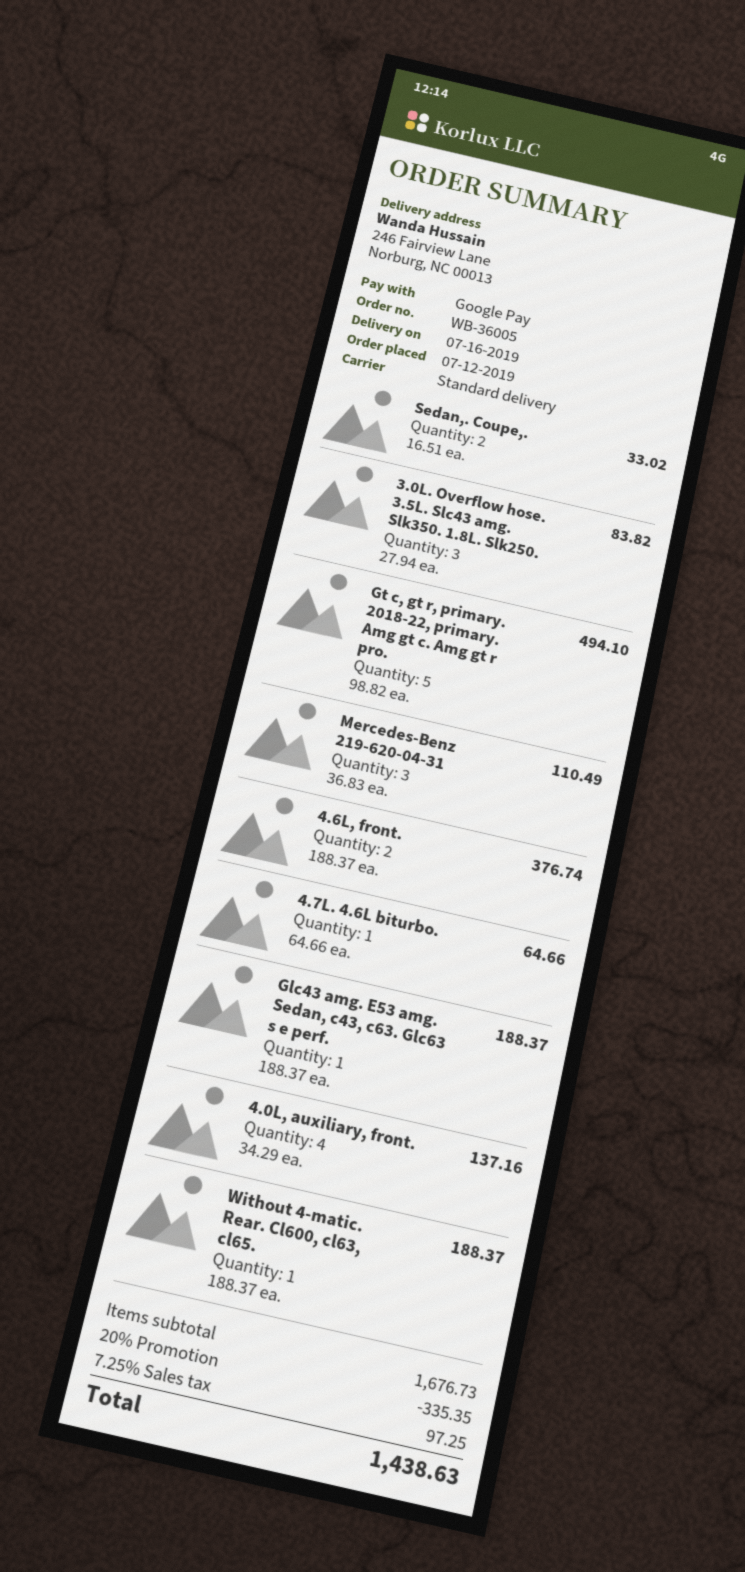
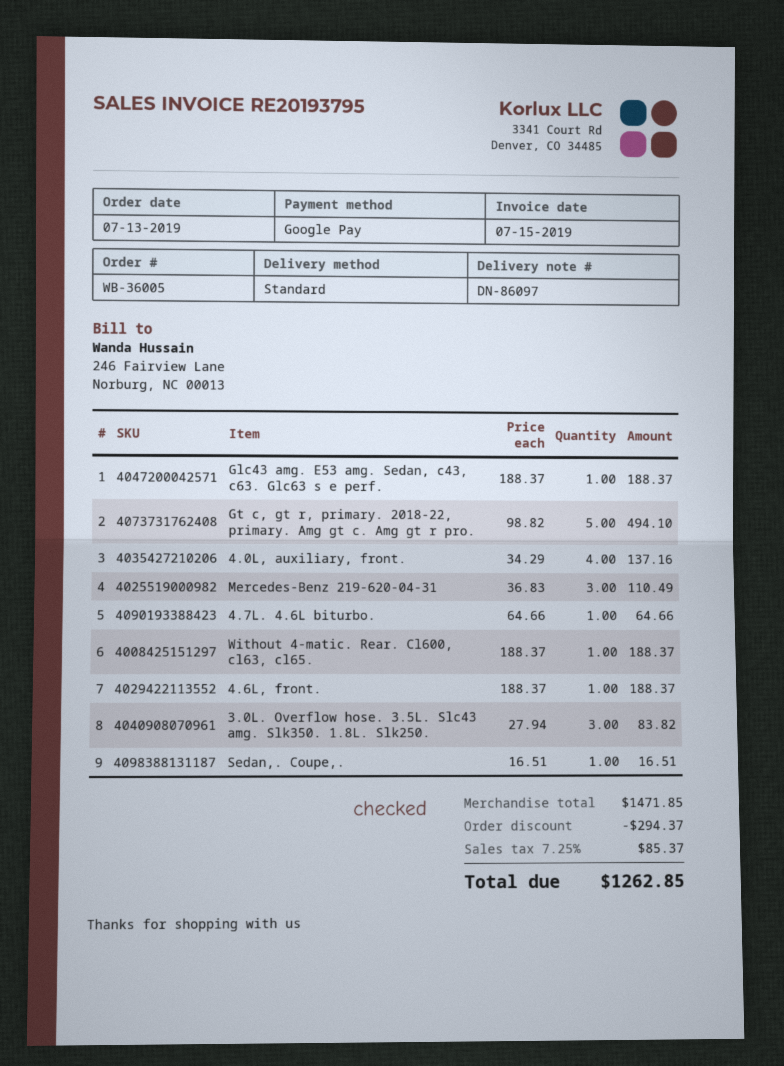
order date: 2019-07-12 -> 2019-07-13
Sedan,. Coupe,.: 2 x 16.51 = 33.02 -> 1 x 16.51 = 16.51
4.6L, front.: 2 x 188.37 = 376.74 -> 1 x 188.37 = 188.37
subtotal: 1676.73 -> 1471.85
discount: 335.35 -> 294.37
tax: 7.25% = 97.25 -> 7.25% = 85.37
total: 1438.63 -> 1262.85

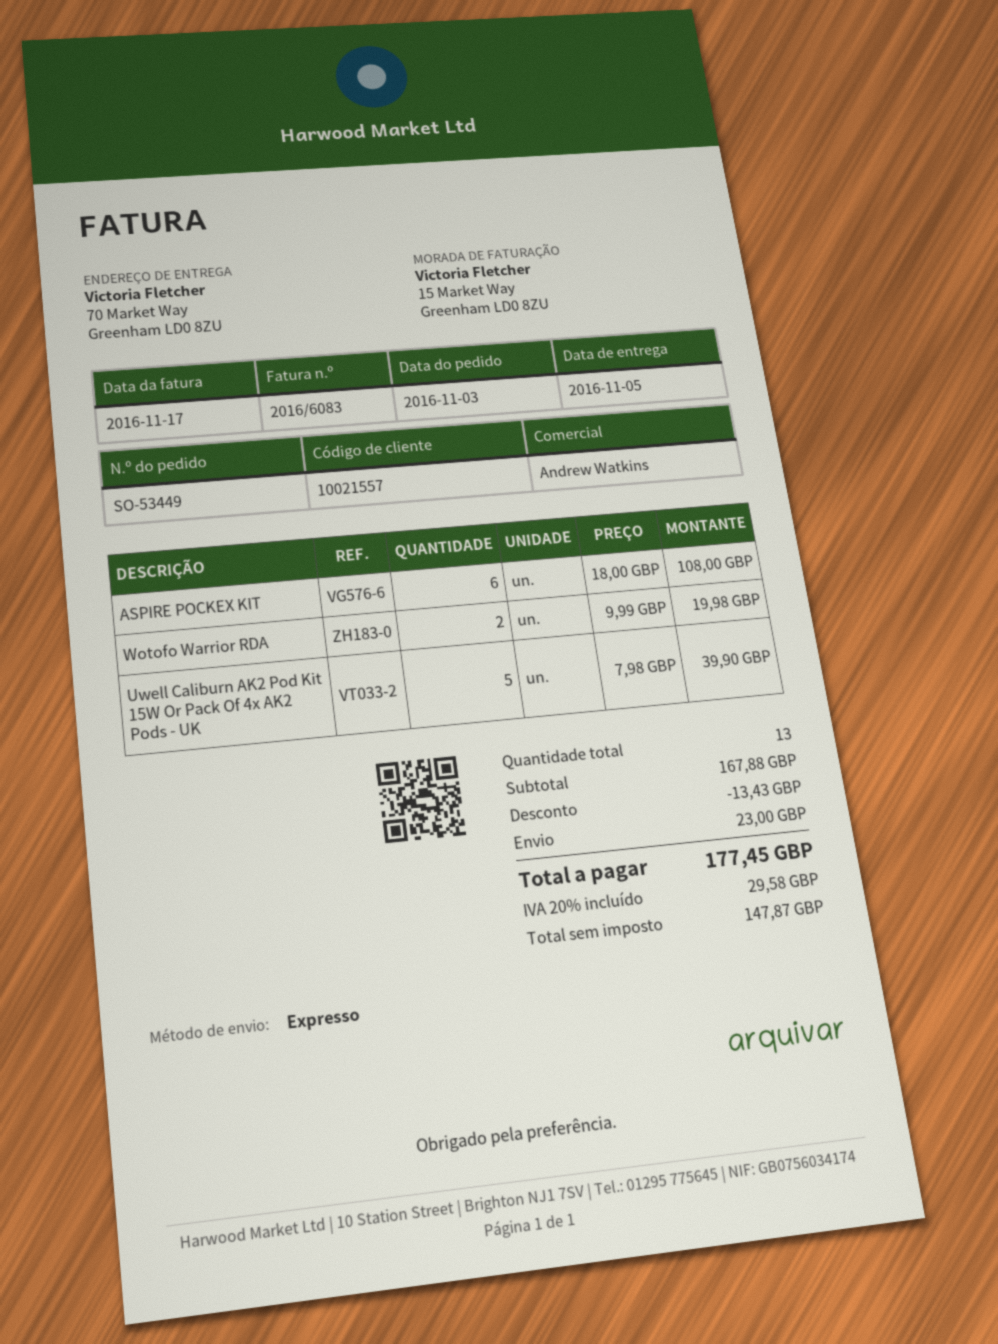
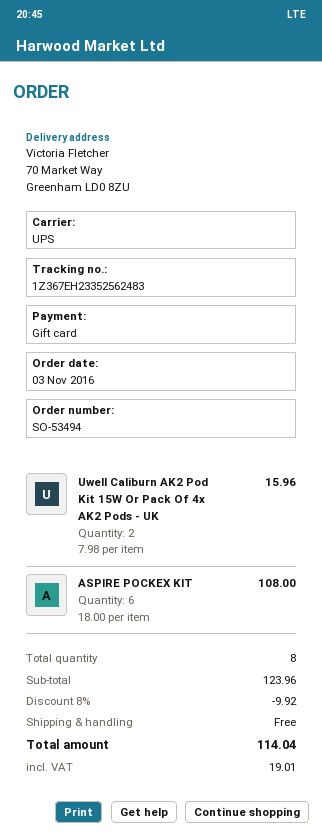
order number: SO-53449 -> SO-53494
shipping method: express -> UPS
Wotofo Warrior RDA: 2 x 9.99 = 19.98 -> none
Uwell Caliburn AK2 Pod Kit 15W Or Pack Of 4x AK2 Pods - UK: 5 x 7.98 = 39.90 -> 2 x 7.98 = 15.96
total quantity: 13 -> 8
subtotal: 167.88 -> 123.96
discount: 13.43 -> 9.92
shipping: 23.00 -> 0.00
tax: 29.58 -> 19.01
total: 177.45 -> 114.04

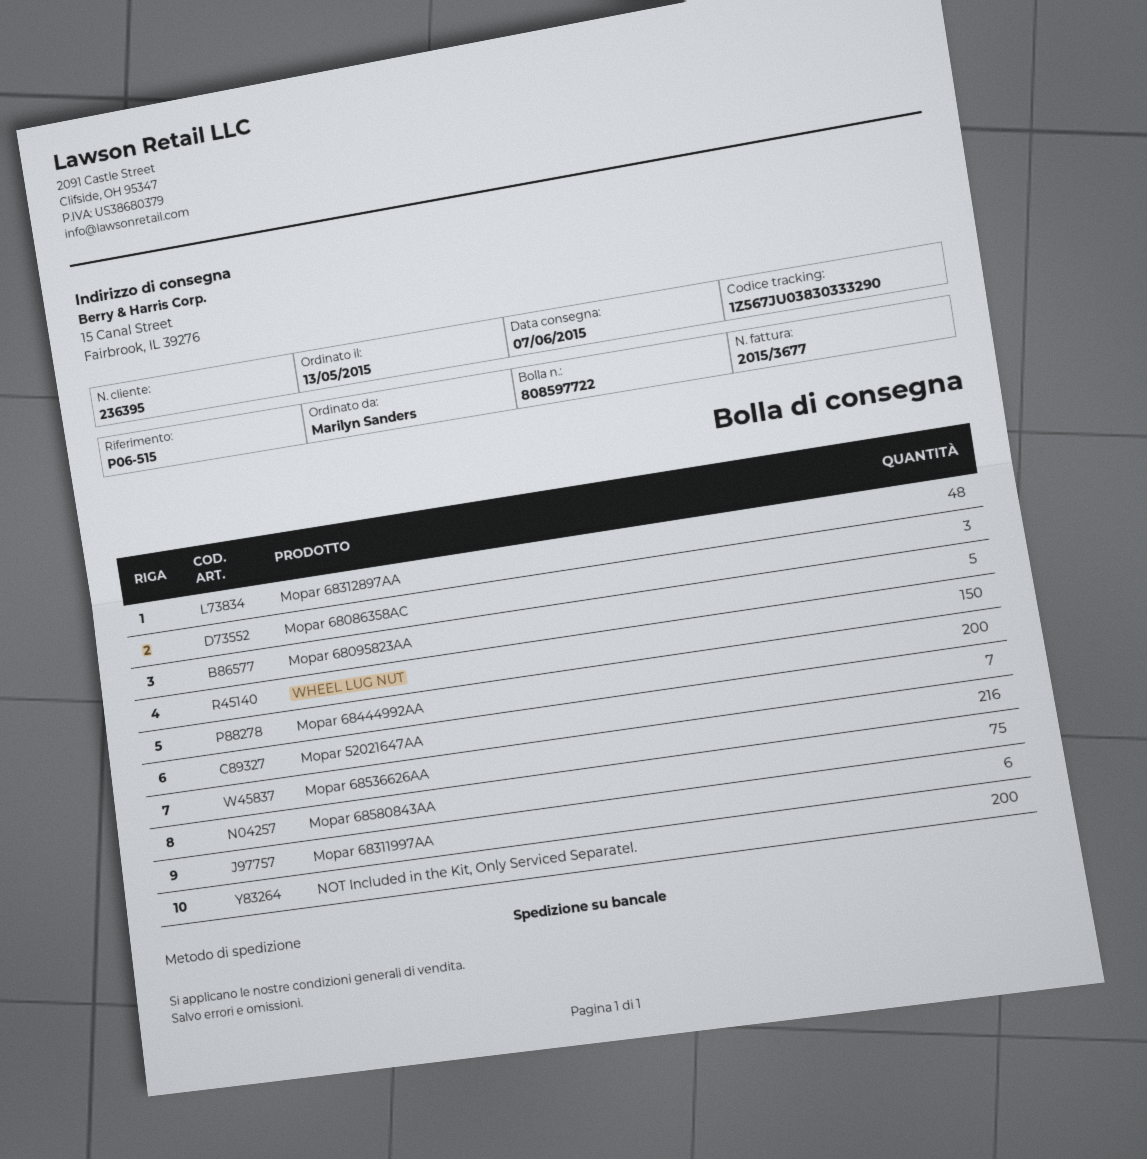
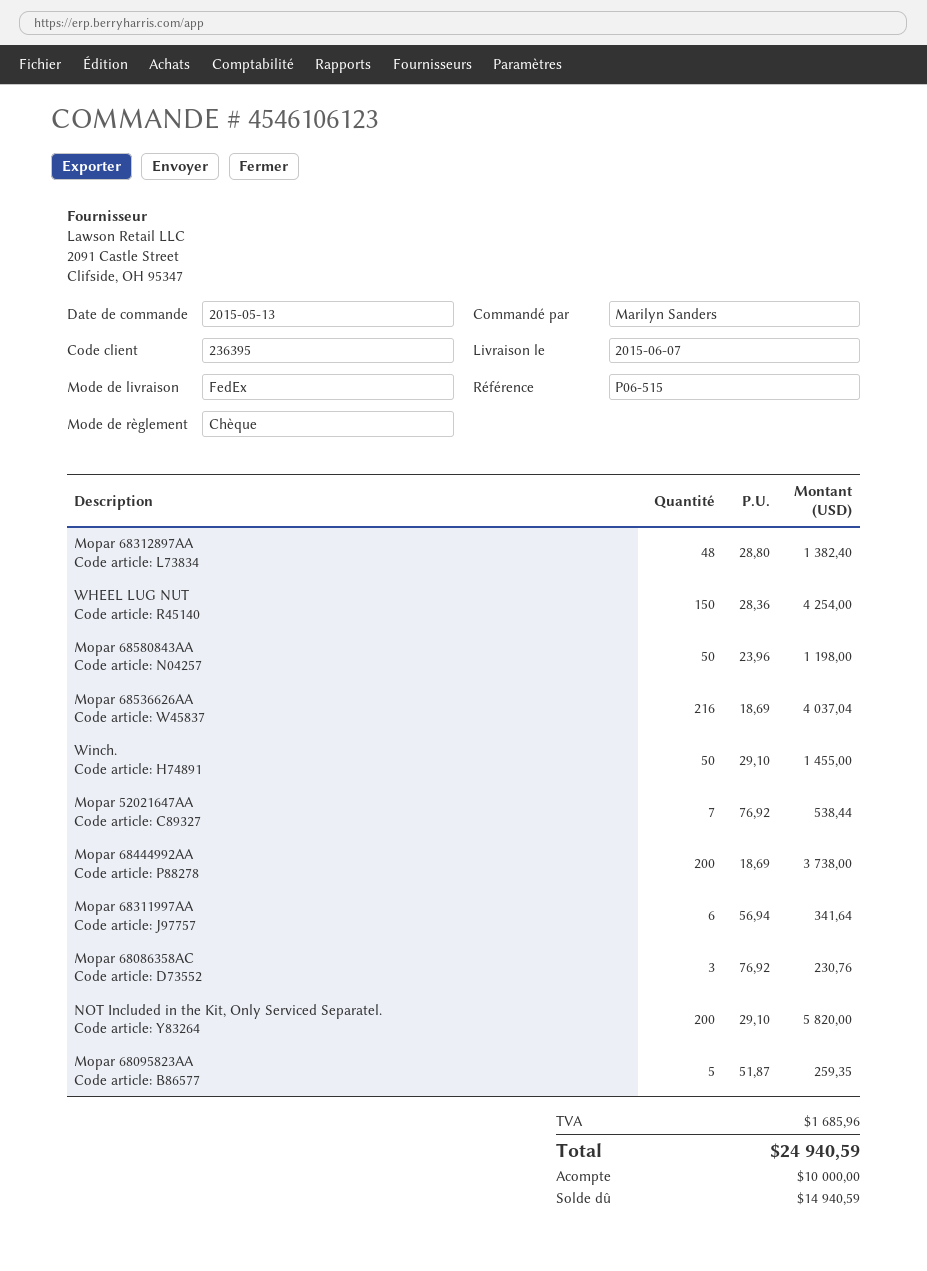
shipping method: pallet freight -> FedEx
Mopar 68580843AA: 75 -> 50
Winch.: none -> 50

What the task asks — All that should be printed is the run of lines above from the one with "tax: 7.25% = 97.25 -> 7.25% = 85.37" through the one with "Wotofo Warrior RDA: 2 x 9.99 = 19.98 -> none", both included, exactly as given, with pictures left out.

Exercise output —
tax: 7.25% = 97.25 -> 7.25% = 85.37
total: 1438.63 -> 1262.85

order number: SO-53449 -> SO-53494
shipping method: express -> UPS
Wotofo Warrior RDA: 2 x 9.99 = 19.98 -> none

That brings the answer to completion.